As you lose kilos, your body enters what scientists call a starvation state, slowing your metabolism to encourage you to regain weight. In a study at the University of Melbourne in Australia, levels of ghrelin, the hunger hormone, were 20 per cent higher in participants who lost weight, while levels of hormones associated with suppressing hunger were very low.

“The most likely explanation is that this scenario evolved in prehistoric days to protect us from malnutrition,” says study author and endocrinologist Joseph Proietto. “It’s the body’s way of encouraging you to eat.”

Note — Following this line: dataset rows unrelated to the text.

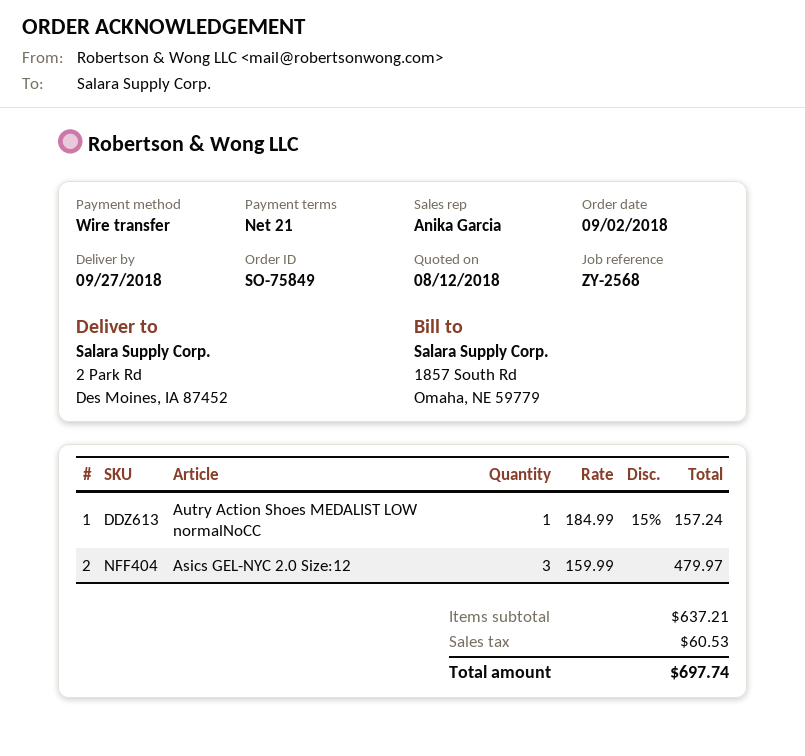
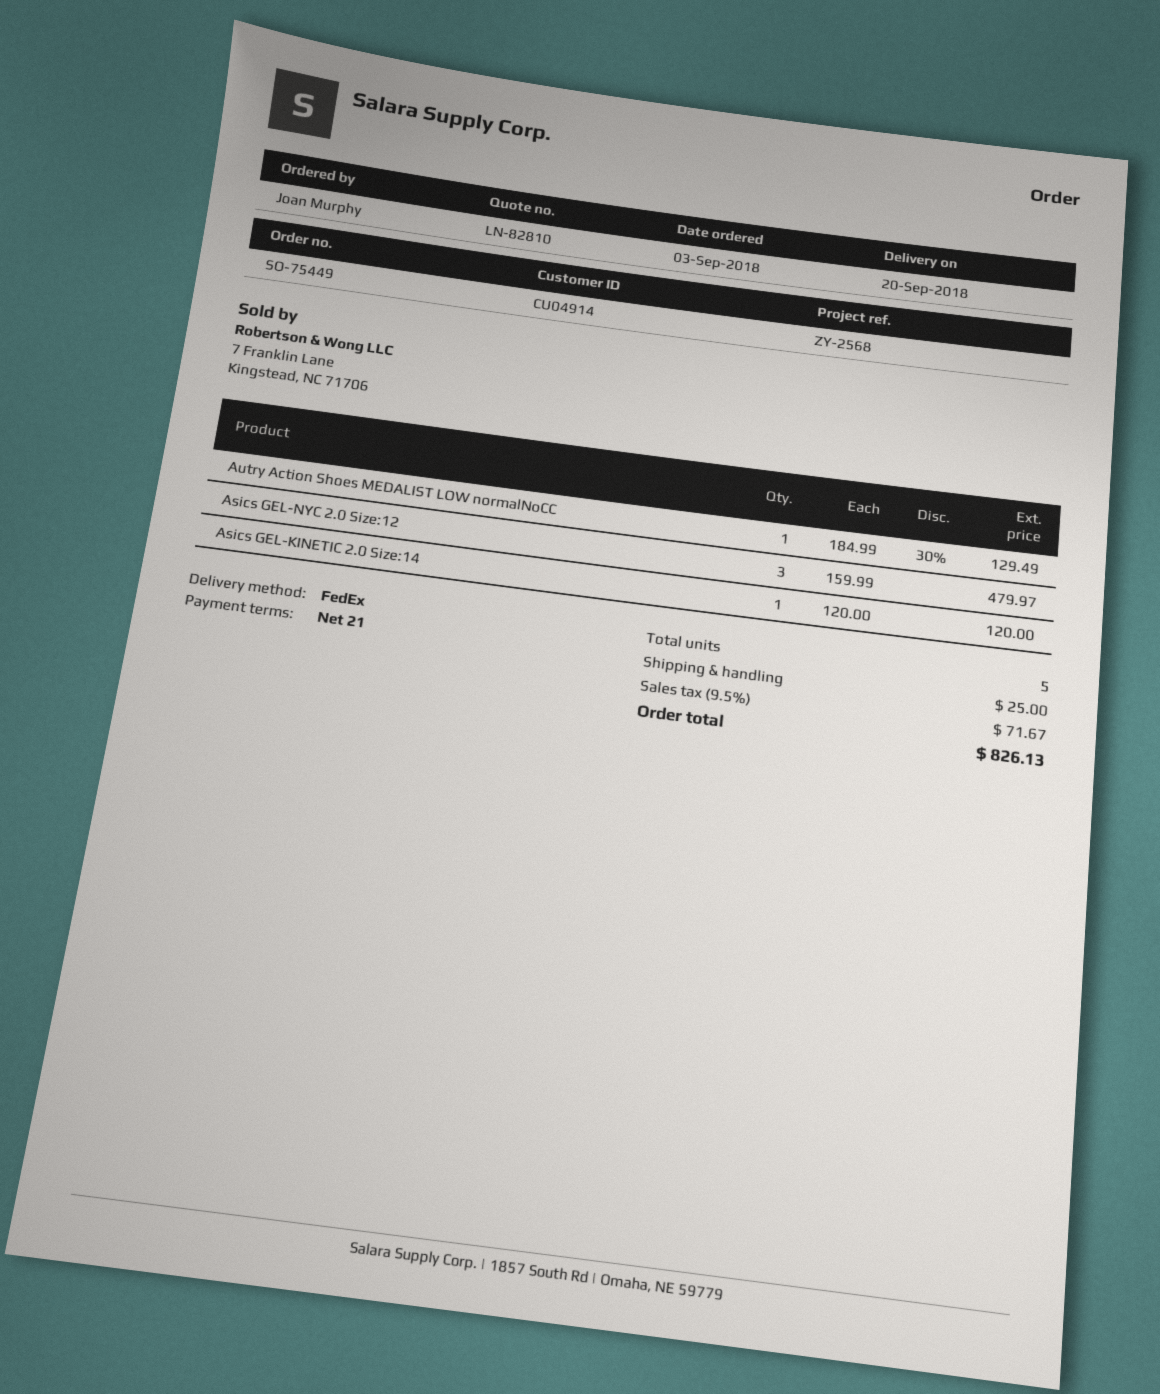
order number: SO-75849 -> SO-75449
order date: 2018-09-02 -> 2018-09-03
delivery date: 2018-09-27 -> 2018-09-20
Autry Action Shoes MEDALIST LOW normalNoCC: 1 x 184.99 - 15% = 157.24 -> 1 x 184.99 - 30% = 129.49
Asics GEL-KINETIC 2.0 Size:14: none -> 1 x 120.00 = 120.00
shipping: none -> 25.00
tax: 60.53 -> 71.67
total: 697.74 -> 826.13

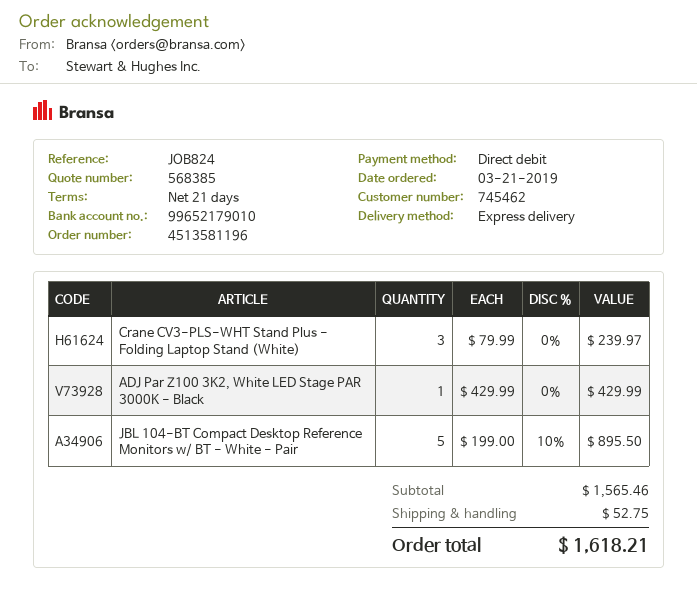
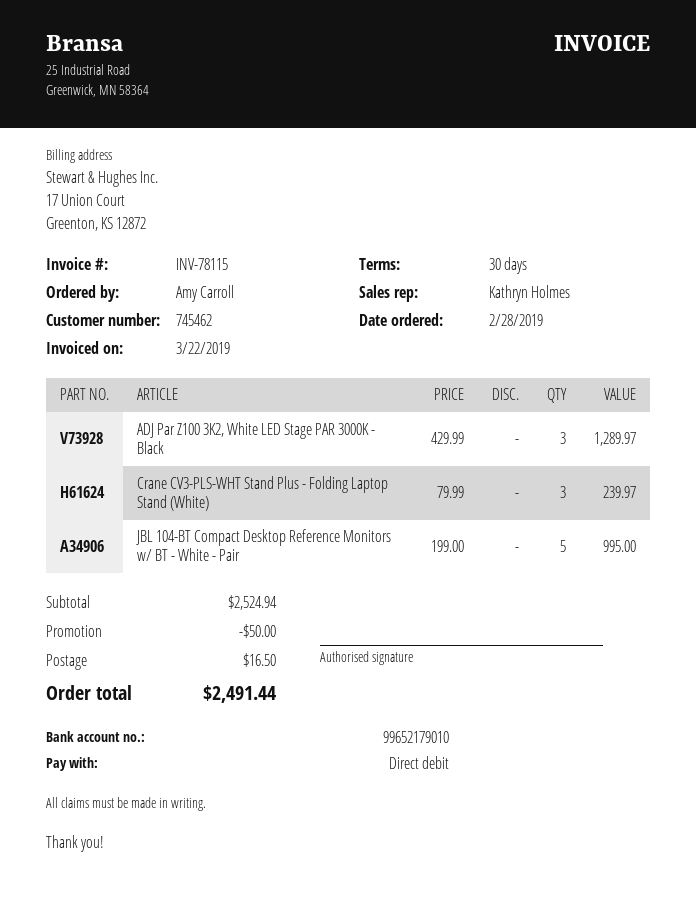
order date: 2019-03-21 -> 2019-02-28
payment terms: 21 days -> 30 days
ADJ Par Z100 3K2, White LED Stage PAR 3000K - Black: 1 x 429.99 = 429.99 -> 3 x 429.99 = 1289.97
JBL 104-BT Compact Desktop Reference Monitors w/ BT - White - Pair: 5 x 199.00 - 10% = 895.50 -> 5 x 199.00 = 995.00
subtotal: 1565.46 -> 2524.94
discount: none -> 50.00
shipping: 52.75 -> 16.50
total: 1618.21 -> 2491.44

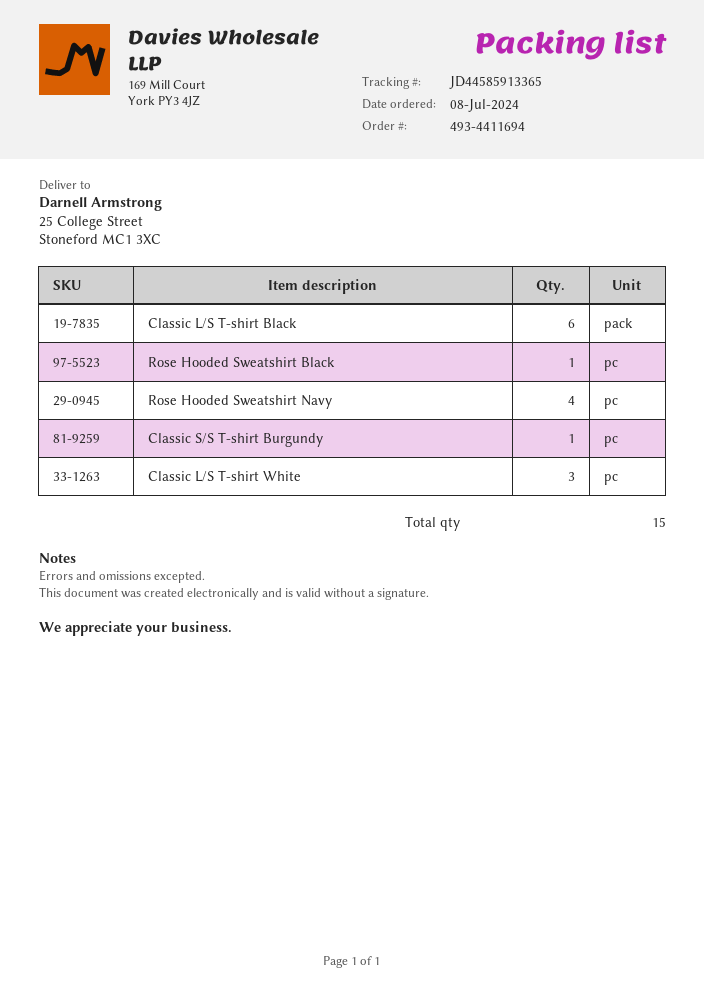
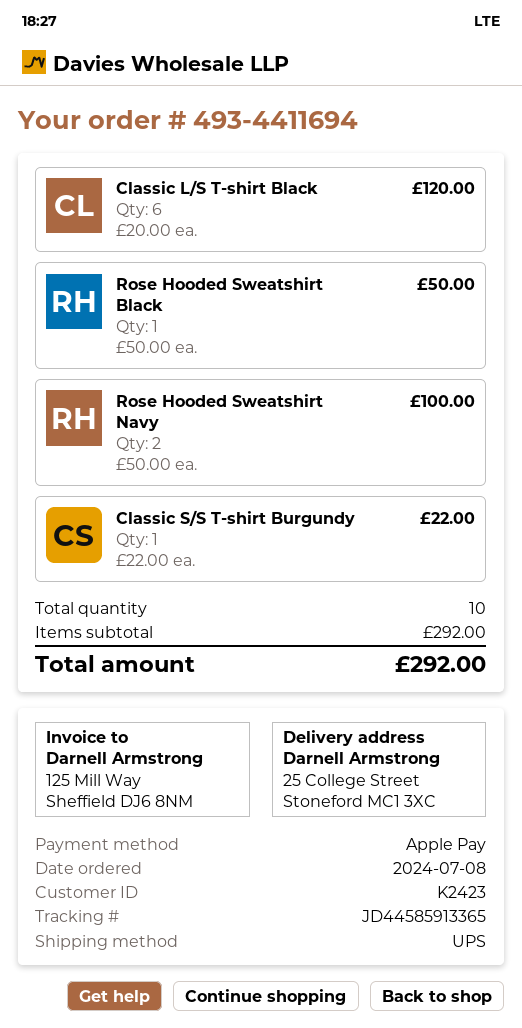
Rose Hooded Sweatshirt Navy: 4 -> 2
Classic L/S T-shirt White: 3 -> none
total quantity: 15 -> 10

Subsequent research has found that these metabolic changes are evident up to three years after weight loss. “We evolved very potent systems to increase fertility and ensure survival back when food was scarce,” explains Dr Michael Rosenbaum, a professor of paediatrics and medicine at Columbia University Medical Center in the US. “Our physiology is designed to preserve fat.”

On average, a person who has had more than a fi ve to 10 per cent drop in her weight requires 300 to 400 fewer calories a day to maintain it than someone who weighs that much naturally, according to Dr. Rosenbaum’s research. “After we lose weight, changes occur in our endocrine, nervous and muscular systems to make us burn fewer calories for the same amount of effort while our brains are telling us to eat more,” he says. Your body may be working against you, but by starting a few new habits, you can reignite your metabolism. Luckily, these changes are easier than you might think.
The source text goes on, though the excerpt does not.